PROBLEM TO SOLVE:
Go through the following data and transcribe exactly the stretch of lines from the one holding "- Values in" to the one holding "Values in [brackets]", both included.

----- RECORD EXTRACTS -----

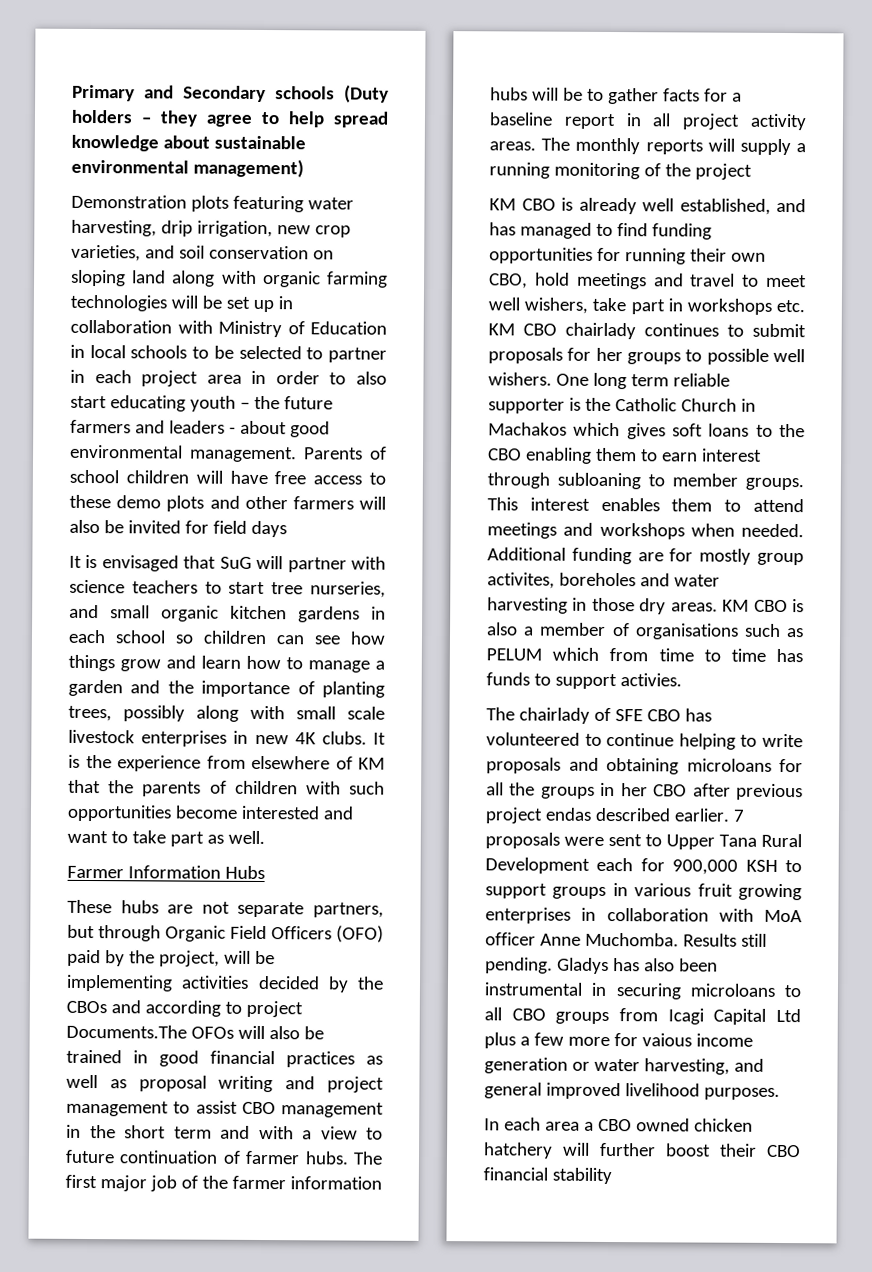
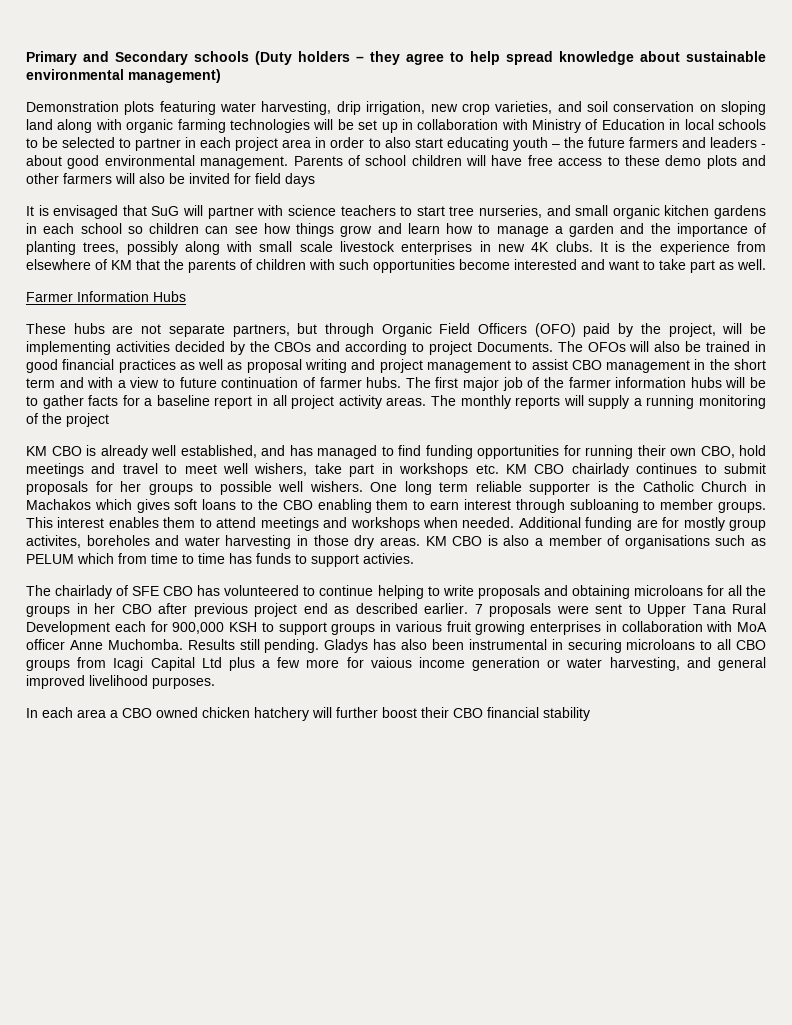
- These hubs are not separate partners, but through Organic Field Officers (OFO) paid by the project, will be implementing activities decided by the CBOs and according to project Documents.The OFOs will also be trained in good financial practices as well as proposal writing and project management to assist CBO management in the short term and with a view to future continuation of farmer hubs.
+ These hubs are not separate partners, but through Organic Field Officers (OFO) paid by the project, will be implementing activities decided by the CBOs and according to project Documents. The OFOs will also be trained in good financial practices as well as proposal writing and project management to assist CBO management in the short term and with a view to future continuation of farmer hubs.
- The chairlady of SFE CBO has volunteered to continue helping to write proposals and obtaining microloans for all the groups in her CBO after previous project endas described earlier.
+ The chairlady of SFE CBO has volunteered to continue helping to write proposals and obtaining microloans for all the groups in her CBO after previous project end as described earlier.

-----
----- RECORD EXTRACTS -----

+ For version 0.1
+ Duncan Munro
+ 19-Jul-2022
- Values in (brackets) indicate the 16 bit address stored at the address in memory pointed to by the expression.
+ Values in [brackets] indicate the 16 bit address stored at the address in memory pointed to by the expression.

-----
----- RECORD EXTRACTS -----

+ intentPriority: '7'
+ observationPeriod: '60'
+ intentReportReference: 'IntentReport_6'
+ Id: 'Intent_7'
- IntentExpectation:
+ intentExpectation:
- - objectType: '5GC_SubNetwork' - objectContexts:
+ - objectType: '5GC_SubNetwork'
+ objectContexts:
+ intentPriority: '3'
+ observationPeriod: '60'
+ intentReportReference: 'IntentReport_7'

-----

EXERCISE SOLUTION:
- Values in (brackets) indicate the 16 bit address stored at the address in memory pointed to by the expression.
+ Values in [brackets] indicate the 16 bit address stored at the address in memory pointed to by the expression.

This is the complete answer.